And their response upon encountering this unnatural reality – after the initial shock – has been to deny. And then, if denial did not reassert their conception of reality, then it was time to take more aggressive and even violent actions.

Sometimes those actions might be as simple as not hiring someone for a job for which they might be overqualified. It could be a peremptory no at the meeting of a coop board in a particularly exclusive address on Park Avenue or Central Park West. Country club memberships and law firm partnerships and investment banking firm partnerships do not stay all white in New York City or the rest of America by accident or for the lack of qualified and interested black men and black women. All of these things are simply puny and pitiful attempts by some people to maintain the natural order of things as they had always known them and would like for them to be.

If I had let the antipathy and hurt feelings of white people determine my fate, I imagine that I would be lucky to be pumping gas somewhere far from Wall Street. Still, Joel’s note was not to be dismissed or ignored.
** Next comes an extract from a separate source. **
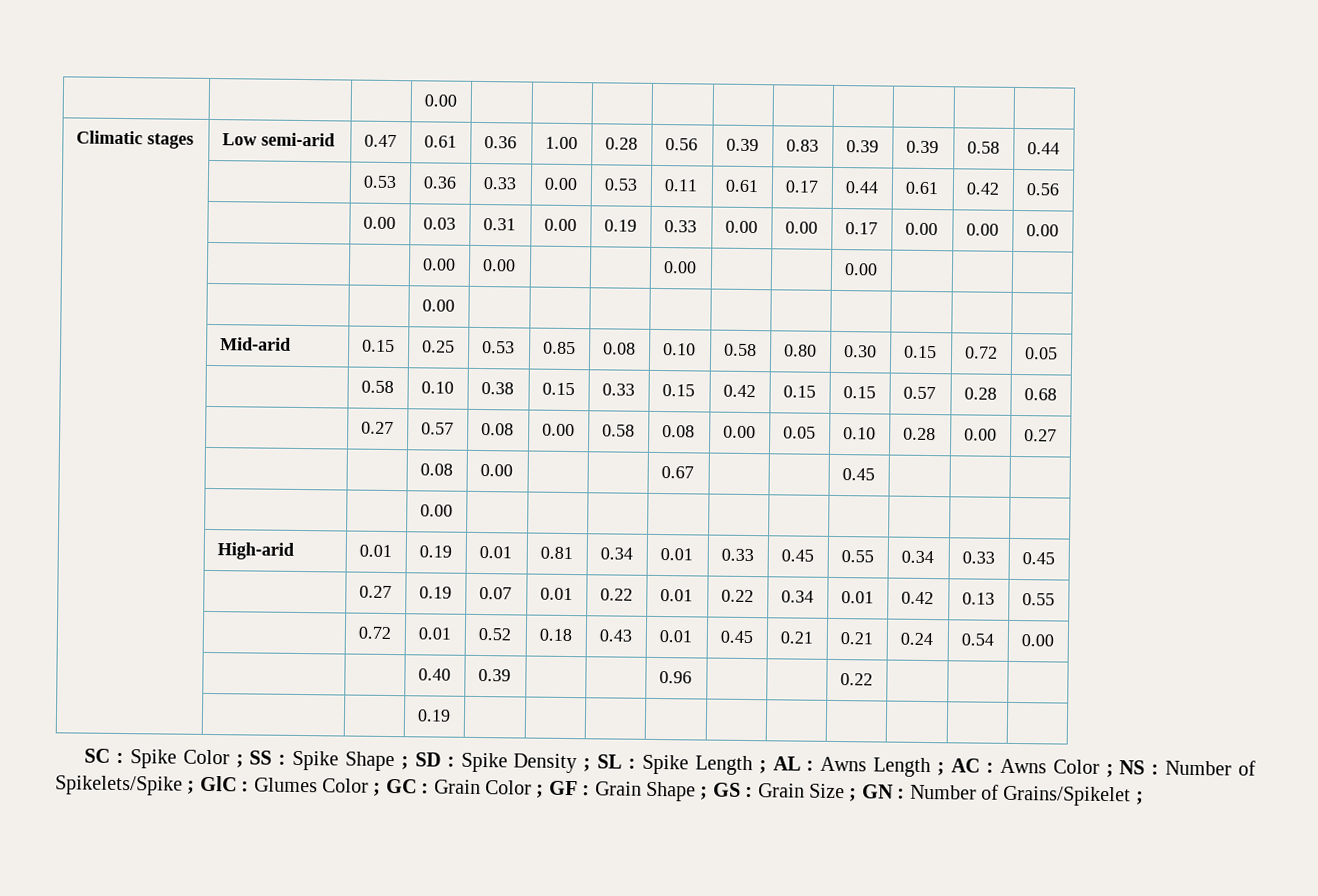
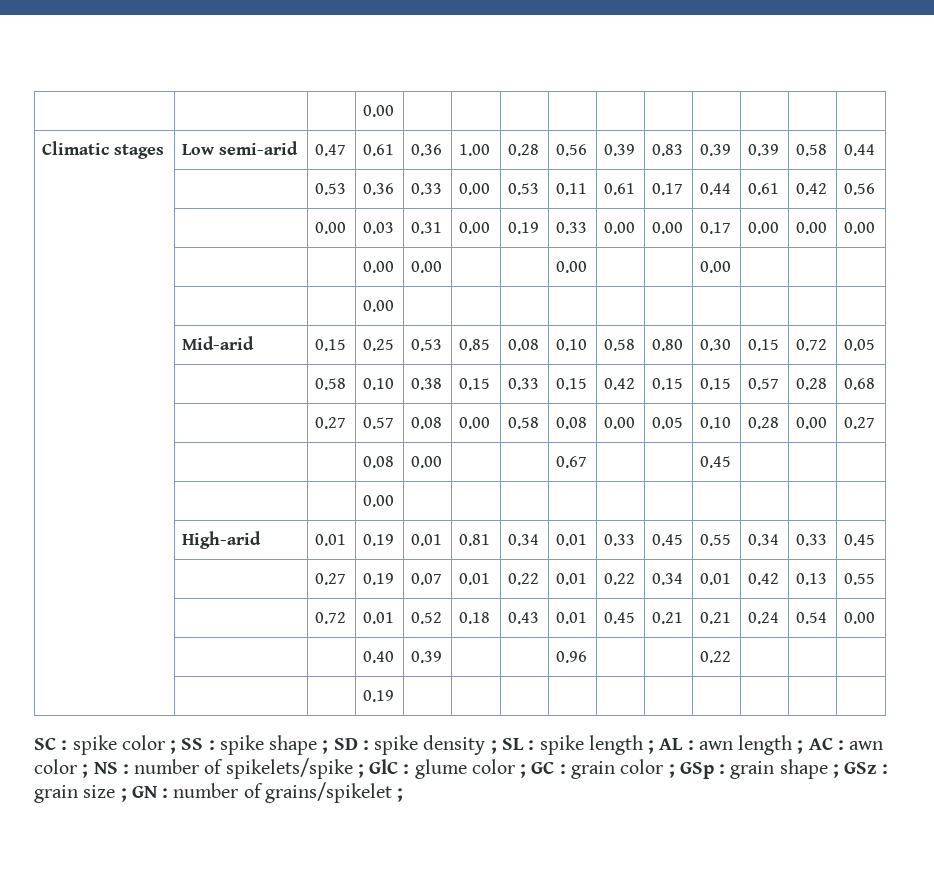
- SC : Spike Color ; SS : Spike Shape ; SD : Spike Density ; SL : Spike Length ; AL : Awns Length ; AC : Awns Color ; NS : Number of Spikelets/Spike ; GlC : Glumes Color ; GC : Grain Color ; GF : Grain Shape ; GS : Grain Size ; GN : Number of Grains/Spikelet ;
+ SC : spike color ; SS : spike shape ; SD : spike density ; SL : spike length ; AL : awn length ; AC : awn color ; NS : number of spikelets/spike ; GlC : glume color ; GC : grain color ; GSp : grain shape ; GSz : grain size ; GN : number of grains/spikelet ;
This guerilla warfare against key members of The Pride could have disastrous results. Municipal finance-based revenues were an important part of the financial foundation of a number of black investment banking firms and law firms. Whether that business resulted in the sale of mortgage revenue bonds or the investment of pension fund assets, this income represented the base upon which other business could be built.

Or should be built, I thought wryly, because now it really was time for me to start getting dressed for the funeral. Going through the eternal ritual of selecting a dark suit, white shirt and subdued tie, I thought about the fact that too many of my friends and colleagues in investment banking were content to frolic in the high cotton of municipal finance, never heeding the common sense thought that their success would eventually bring about serious institutional reprisals. But more than a few members of The Pride perceived the obvious – it was time to diversify and to solidify gains that have already been made.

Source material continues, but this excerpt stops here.